Thank Jim for the great contest and such. We realy enjoyed them and look forward to more next year.
see you all later,


Fishhog Sr. :wink:


----------



## Jim (Oct 28, 2007)

Cool! my good man,
Check in from time to time and You can "fish" through the other members pictures like I do. The site will be here and there will be some exciting things happening over the holidays and Cold winter days :wink: 

Say hi to Jr also,

Jim


----------



## Captain Ahab (Oct 28, 2007)

I will be here to help you through the winter. While my FW fishing slows I do at least two winter offshore "ice" trips for Sea Bass and Taug. Of course, there is also fall and spring stripers as well  

Here is a look back at last winter:






_Note the date_


Look forward to seeing you on the board all winter.


----------



## Waterwings (Oct 28, 2007)

January on the open water! :shock: Not this guy :shock: . I had enough of that when I was in the Navy........and I _had_ to go, lol.


----------



## Jim (Oct 28, 2007)

Hardcore! =D>


----------



## shamoo (Oct 30, 2007)

Mr. fishhog Sr. have a safe winter and we'll catch ya in the spring, but I got a feeling we;ll be hearing from you before that, eagh?


----------



## mr.fish (Oct 30, 2007)

I thought the walleye, muskie, and pike thing was just heating up in Canada this time of year. Whats the deal?


----------



## fishhog (Nov 2, 2007)

Mr. Fish it is but with my son it is hard to go out when it is cold, and besides bass is where it is at. Right?

Fishhog Sr.


----------



## BassAddict (Nov 2, 2007)

fishhog said:


> but with my son it is hard to go out when it is cold, and besides bass is where it is at.

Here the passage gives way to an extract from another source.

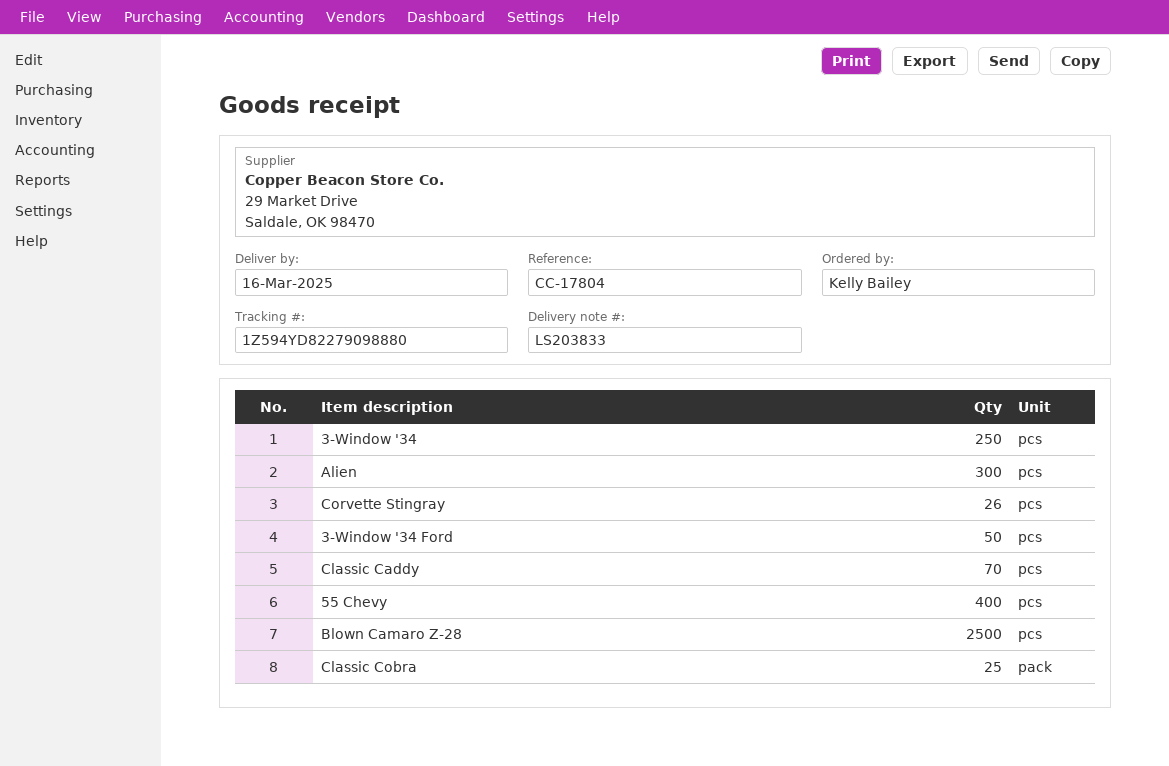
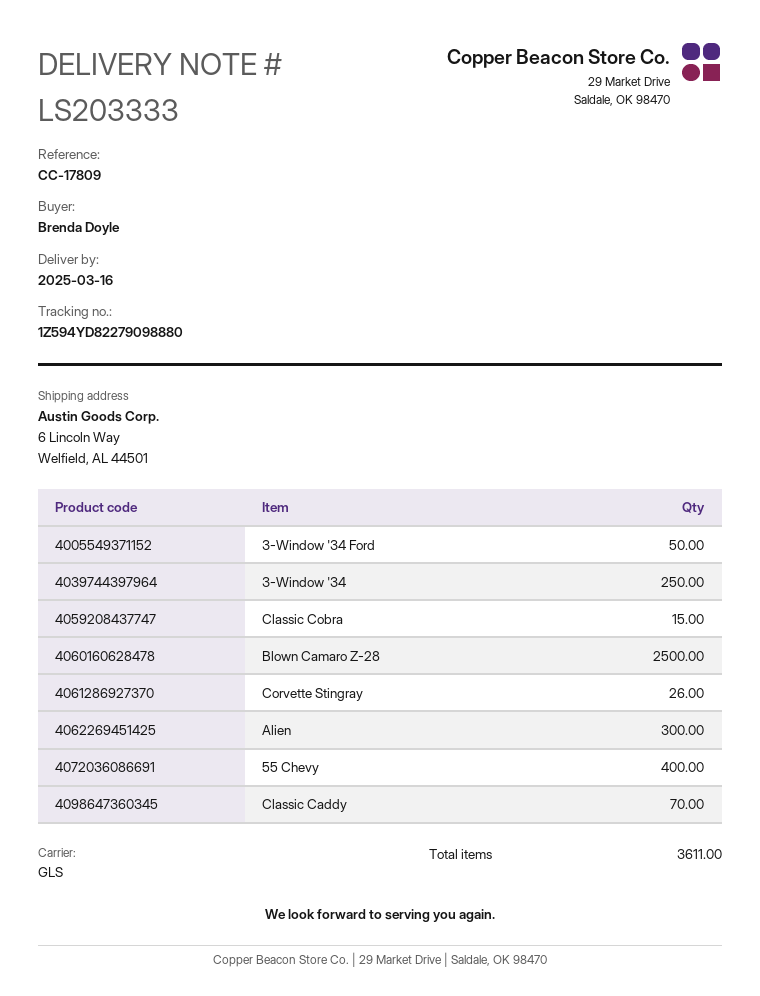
delivery note number: LS203833 -> LS203333
reference: CC-17804 -> CC-17809
ordered by: Kelly Bailey -> Brenda Doyle
Classic Cobra: 25 -> 15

All the more reason to move to Florida Sr. I could barly take the jersey winters, I cant even imagine how cold an Ontario winter would be.


----------



## FishinsMyLife (Nov 2, 2007)

Well now that Fishhog Jr. can't fish, maybe I won't get embarassed as much by the fish he can catch! Sorry to hear that y'all can't fish for a while


----------



## Anonymous (Nov 2, 2007)

BassAddict1976 said:


> fishhog said:
> 
> 
> > but with my son it is hard to go out when it is cold, and besides bass is where it is at.
> ...




Just be sure and have plenty of plywood!!! I lived near Pompano Beach and realized plywood was my best friend. Or should I say my homes windows and safety.

fishnfever


----------



## BassAddict (Nov 2, 2007)

fishnfever said:


> BassAddict1976 said:
> 
> 
> > fishhog said:
> ...



We dont need no stinkin' plywood!!!! We rent lol


----------